(Beginning of Input data)

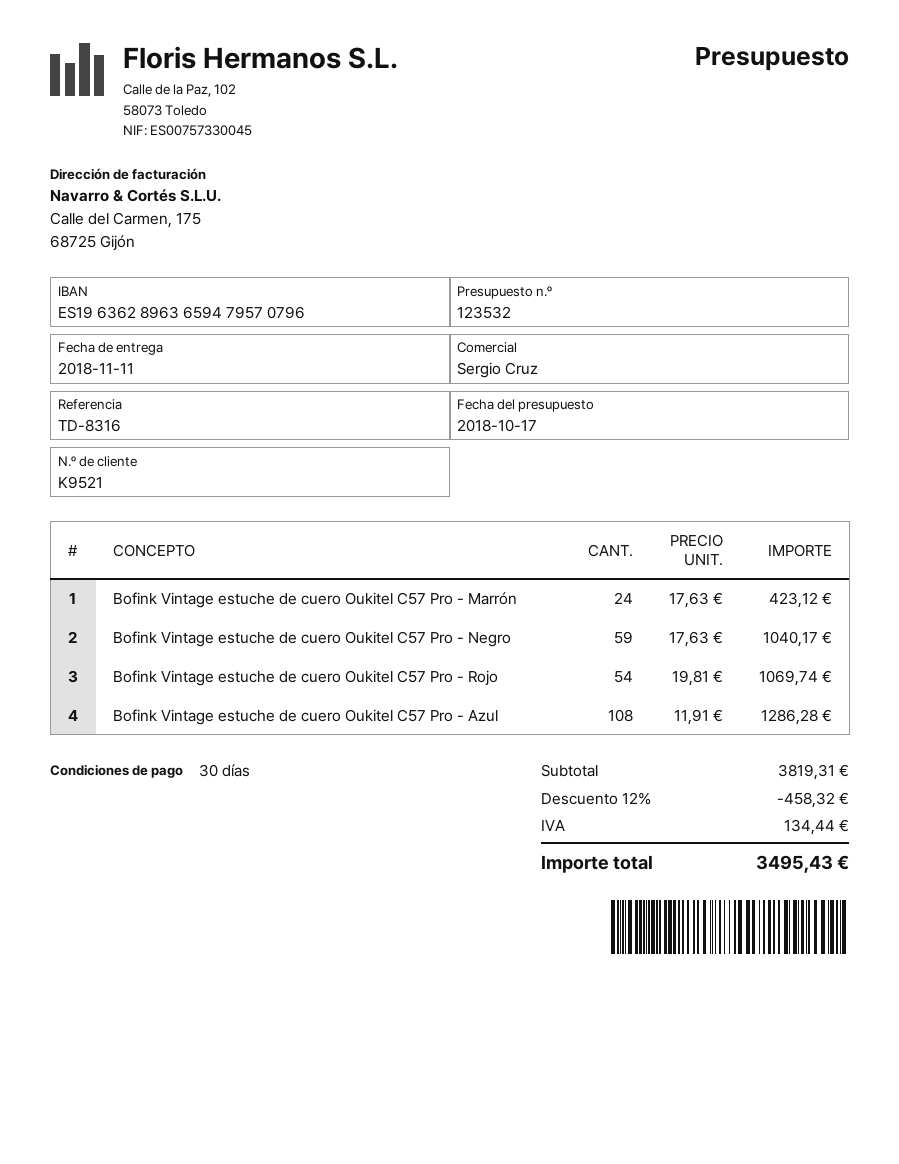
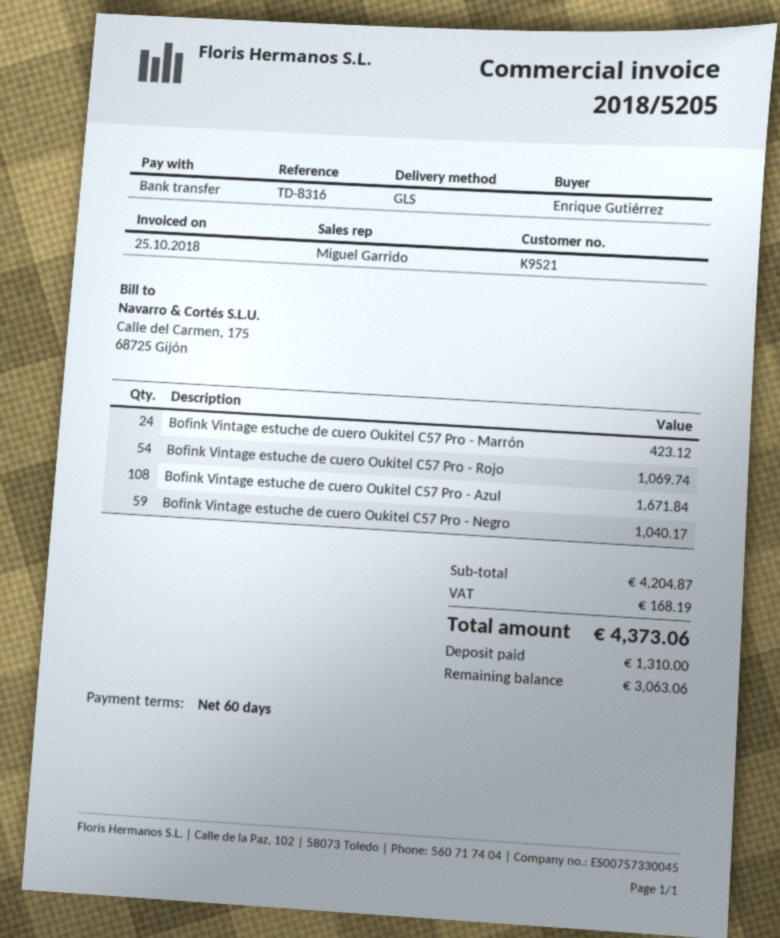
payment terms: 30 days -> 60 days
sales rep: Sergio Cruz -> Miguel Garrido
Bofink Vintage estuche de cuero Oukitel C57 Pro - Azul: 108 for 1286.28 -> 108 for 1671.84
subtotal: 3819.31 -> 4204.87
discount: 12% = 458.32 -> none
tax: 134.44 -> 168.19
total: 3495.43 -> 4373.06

(End of Input data)

• Task requirements:
A faithful copy of all the records is required, with the pictures left out.

• Response area:
payment terms: 30 days -> 60 days
sales rep: Sergio Cruz -> Miguel Garrido
Bofink Vintage estuche de cuero Oukitel C57 Pro - Azul: 108 for 1286.28 -> 108 for 1671.84
subtotal: 3819.31 -> 4204.87
discount: 12% = 458.32 -> none
tax: 134.44 -> 168.19
total: 3495.43 -> 4373.06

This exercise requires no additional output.